Example 1: Extract first 100MB
To extract first 100MB data from a source use the following extract policy in the .yaml file for source:
extract:
rows:
strategy: head
size: 100MB
Example 2: Extract the first 100MB from each of the first 10 files
To extract the first 100MB of data from each of the first 10 files from a source use the following extract policy in the .yaml file for source:
extract:
files:
strategy: head
size: 10
rows:
strategy: head
size: 100MB
Performance considerations of extract policies
When implementing extract policies, there are some performance considerations to keep in mind:
- It is important to note that the system may fetch more data than what is specified in order to implement row based limits.
- For parquet files the data is typically fetched in row groups, and the entire row group is fetched.

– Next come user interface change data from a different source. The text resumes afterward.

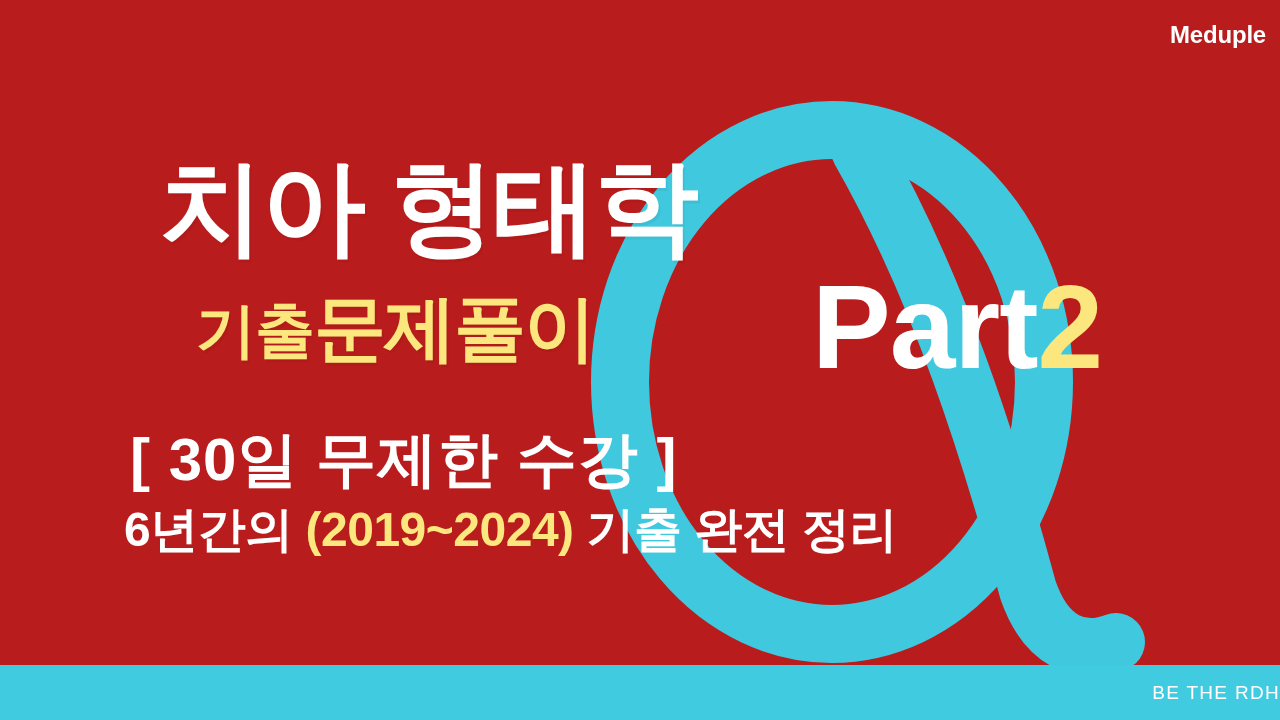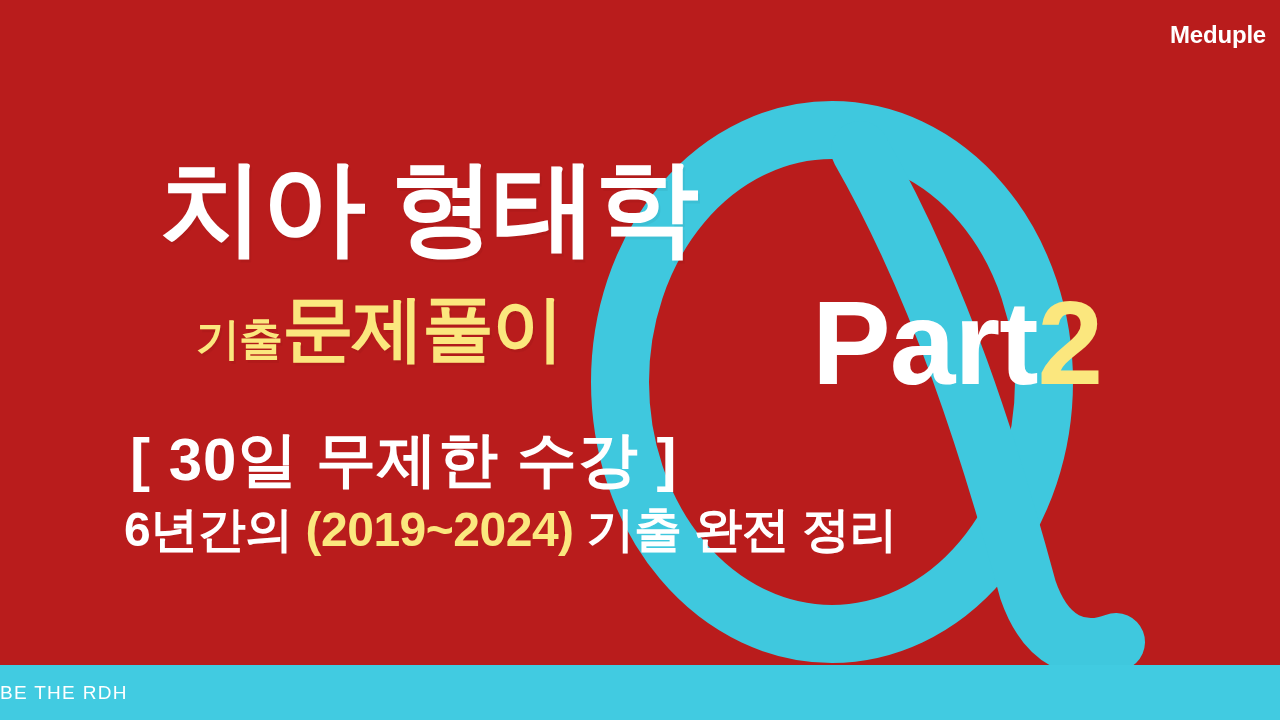--- a/index.html
+++ b/index.html
@@ -80,7 +80,7 @@
   }
   .sub-small {
     color: #fbe77e;
-    font-size: 44px;
+    font-size: 60px;
     font-weight: bold;
     letter-spacing: -1px;
     padding-bottom: 3px;

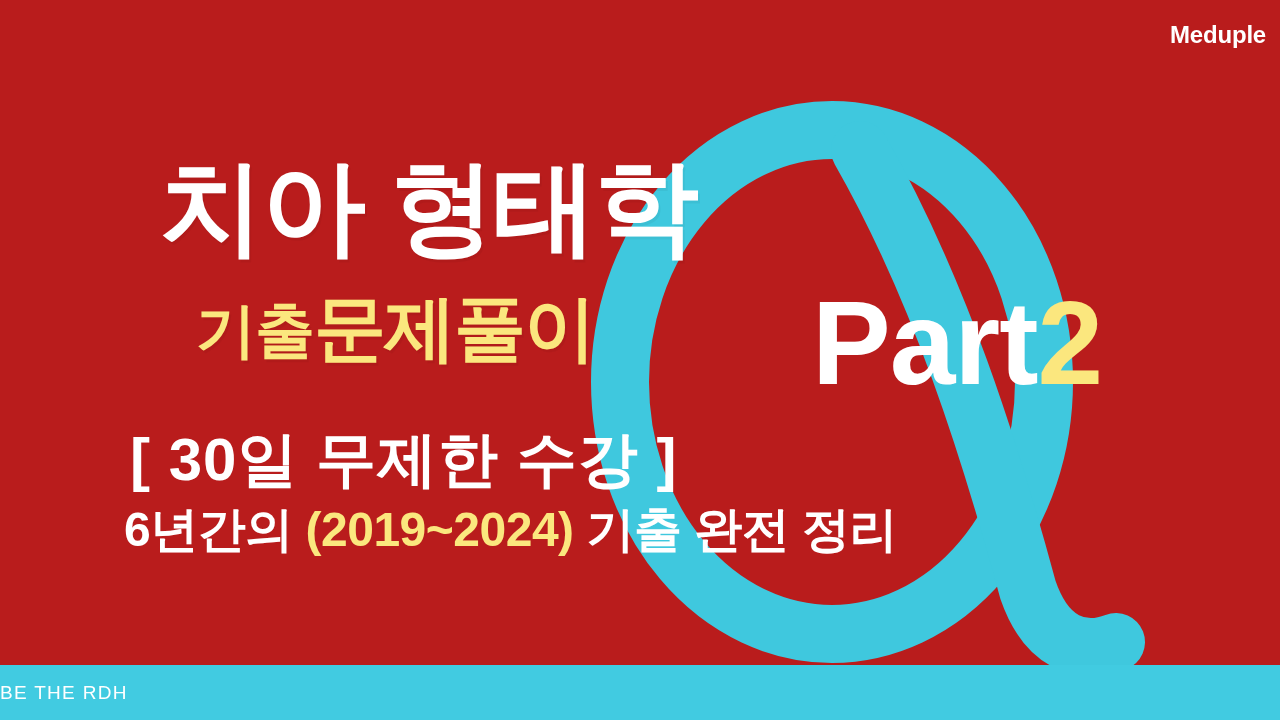--- a/index.html
+++ b/index.html
@@ -103,7 +103,6 @@
     line-height: 1;
     letter-spacing: -1px;
     white-space: nowrap;
-    margin-top: 16px;
   }
   .part-word { color: #ffffff; }
   .part-num  { color: #fbe77e; }

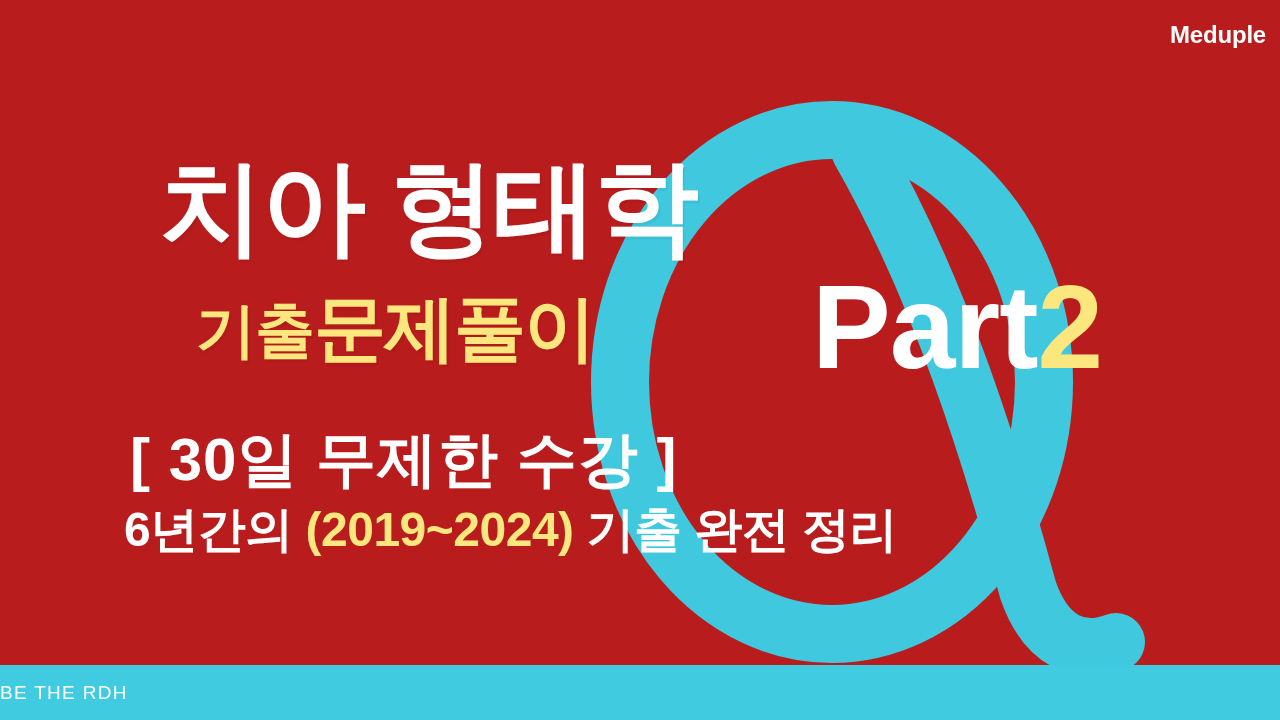--- a/index.html
+++ b/index.html
@@ -143,7 +143,7 @@
     z-index: 6;
     display: flex;
     align-items: center;
-    justify-content: flex-start;
+    justify-content: flex-end;
   }
   .footer-text {
     color: #ffffff;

- For zipped files, the files are fully downloaded.
- Implementing a
tail
-based file strategy on a glob pattern matching a large number of files can take an unusually long time since the files are listed first and then the tail is computed in-memory.
Schema relaxation
When ingesting data that matches a glob pattern, Rill processes the data in batches and attempts to automatically adjust the schema if the files have different schemas. This allows for flexibility when dealing with files that might have variations in their structure. Here are the considerations involved in schema relaxation:
- Adding new columns: If the previously ingested data has fewer columns than the new files, Rill adds the new columns to the schema.

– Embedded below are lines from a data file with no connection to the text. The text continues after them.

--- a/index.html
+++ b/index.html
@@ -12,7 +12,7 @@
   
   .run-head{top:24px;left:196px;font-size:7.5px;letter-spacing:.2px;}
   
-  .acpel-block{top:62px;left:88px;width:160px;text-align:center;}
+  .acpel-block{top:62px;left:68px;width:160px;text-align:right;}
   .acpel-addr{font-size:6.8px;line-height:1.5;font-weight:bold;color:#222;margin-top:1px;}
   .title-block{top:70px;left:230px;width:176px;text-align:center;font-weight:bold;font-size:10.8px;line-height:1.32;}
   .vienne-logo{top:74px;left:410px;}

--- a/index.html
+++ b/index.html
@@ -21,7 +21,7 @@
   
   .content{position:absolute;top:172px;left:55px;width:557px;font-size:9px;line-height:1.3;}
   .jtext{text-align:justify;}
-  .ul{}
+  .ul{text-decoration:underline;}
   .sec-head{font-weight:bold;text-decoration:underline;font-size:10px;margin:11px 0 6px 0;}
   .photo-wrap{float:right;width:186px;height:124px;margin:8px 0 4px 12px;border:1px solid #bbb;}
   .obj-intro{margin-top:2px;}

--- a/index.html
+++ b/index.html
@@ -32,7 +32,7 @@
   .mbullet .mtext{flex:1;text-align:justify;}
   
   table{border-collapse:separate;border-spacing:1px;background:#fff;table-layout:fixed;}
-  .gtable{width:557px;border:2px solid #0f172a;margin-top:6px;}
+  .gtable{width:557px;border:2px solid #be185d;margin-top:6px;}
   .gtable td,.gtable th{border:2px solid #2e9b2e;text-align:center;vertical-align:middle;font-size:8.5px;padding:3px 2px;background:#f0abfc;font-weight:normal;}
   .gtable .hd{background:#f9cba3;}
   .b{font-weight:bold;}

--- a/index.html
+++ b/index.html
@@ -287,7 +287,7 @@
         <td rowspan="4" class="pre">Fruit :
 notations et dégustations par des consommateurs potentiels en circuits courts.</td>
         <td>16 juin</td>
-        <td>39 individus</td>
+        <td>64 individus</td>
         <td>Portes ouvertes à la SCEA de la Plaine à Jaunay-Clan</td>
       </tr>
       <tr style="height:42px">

- Automatic datatype conversion: Rill automatically converts the datatype of a column to match the datatype in all files. This ensures consistency across the ingested data. The datatype is only relaxed to wider types like
INTEGER
toBIGINT
orDOUBLE
toVARCHAR
and would never be a breaking change likeVARCHAR
toINTEGER
orDOUBLE
toINTEGER
. - Handling missing columns: If columns were present in the previously ingested data but are not present in the new data, Rill adds null values for those columns.
Schema relaxation is enabled by default. Set ingest.allow_schema_relaxation: false
in your source's YAML file to disable it.
For example:
type: source
connector: "gcs"
uri: "gs://my-bucket/y=2023/m=*/d=0[1-7]/H=01/*.parquet"
ingest.allow_schema_relaxation: false